Provided records
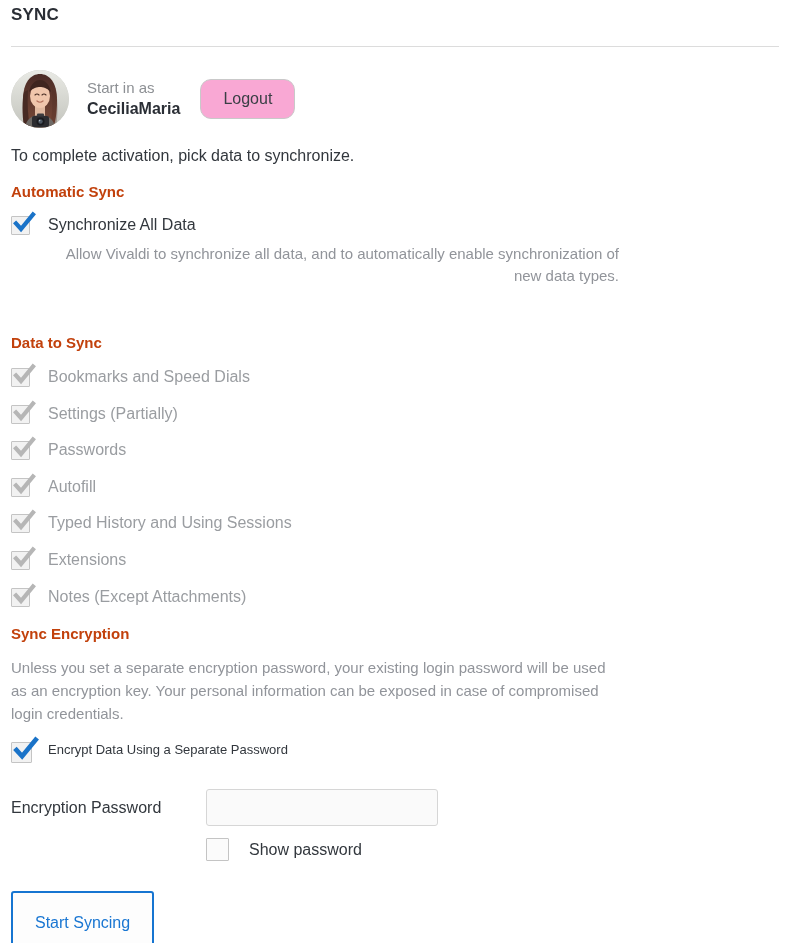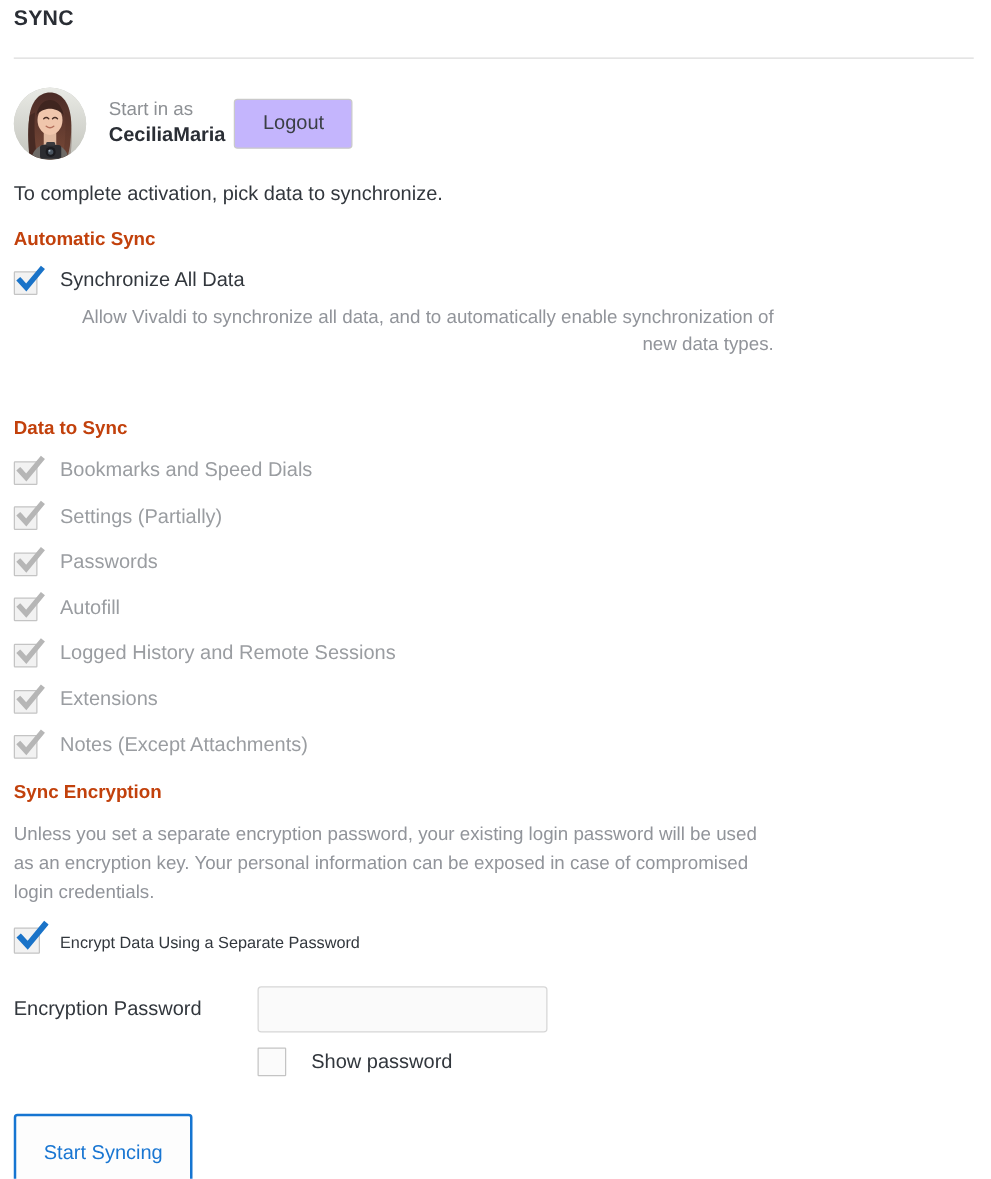--- a/index.html
+++ b/index.html
@@ -72,14 +72,14 @@
     margin-top: 1px;
   }
   .logout-button {
-    margin-left: 7px;
+    margin-left: 20px;
     padding: 8px 22px;
     font-size: 16px;
     font-family: "Liberation Sans", sans-serif;
     color: #3a3f45;
-    background: #c4b5fd;
+    background: #f9a8d4;
     border: 1px solid #c9c9c9;
-    border-radius: 3px;
+    border-radius: 11px;
     cursor: pointer;
     line-height: 1.35;
   }

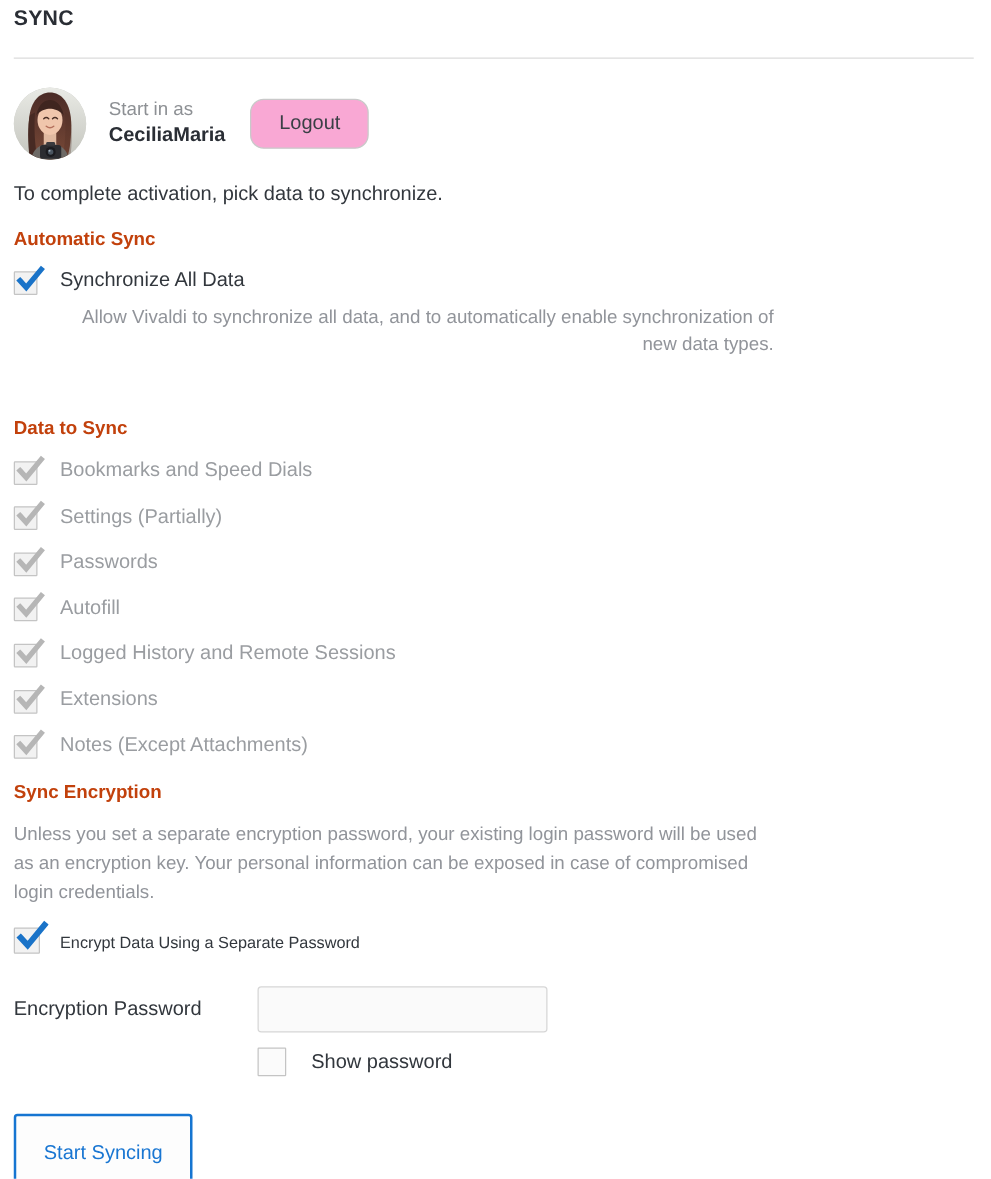--- a/index.html
+++ b/index.html
@@ -102,7 +102,7 @@
   
   .chk-row {
     display: flex;
-    align-items: flex-end;
+    align-items: flex-start;
   }
   .chk {
     position: relative;

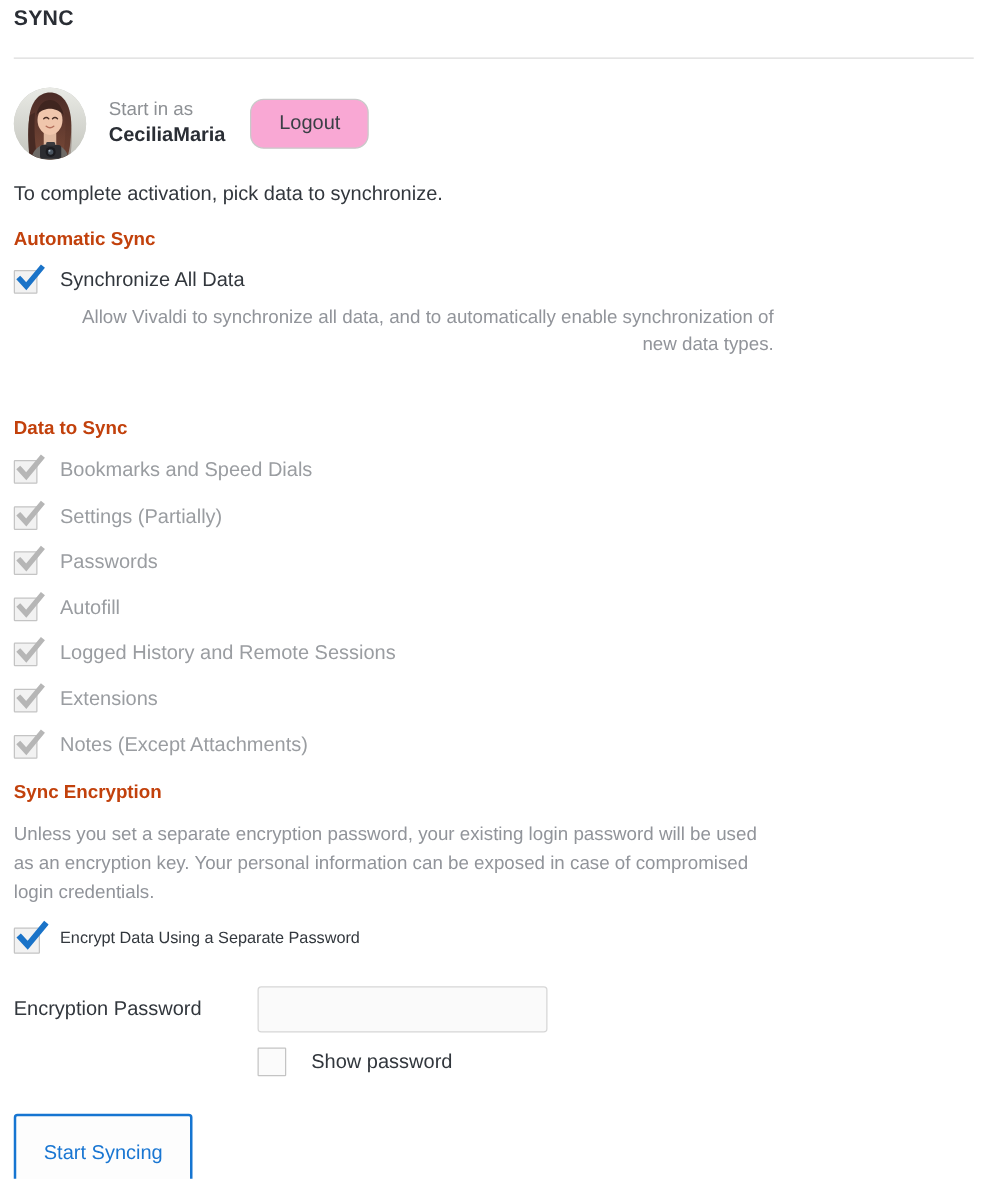--- a/index.html
+++ b/index.html
@@ -342,7 +342,7 @@
             <path d="M4 12.5 L9 18 L21 3.5" stroke="#b6b6b6" stroke-width="4.2" fill="none" stroke-linecap="square"></path>
           </svg>
         </span>
-        <span class="chk-label dim">Logged History and Remote Sessions</span>
+        <span class="chk-label dim">Typed History and Using Sessions</span>
       </div>
       <div class="chk-row">
         <span class="chk">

How to complete this task
The result should consist solely of the lines from the one that contains "and Using Sessions</span>" to the last line of the records above, reproduced exactly.

Result of this exercise
+        <span class="chk-label dim">Typed History and Using Sessions</span>
       </div>
       <div class="chk-row">
         <span class="chk">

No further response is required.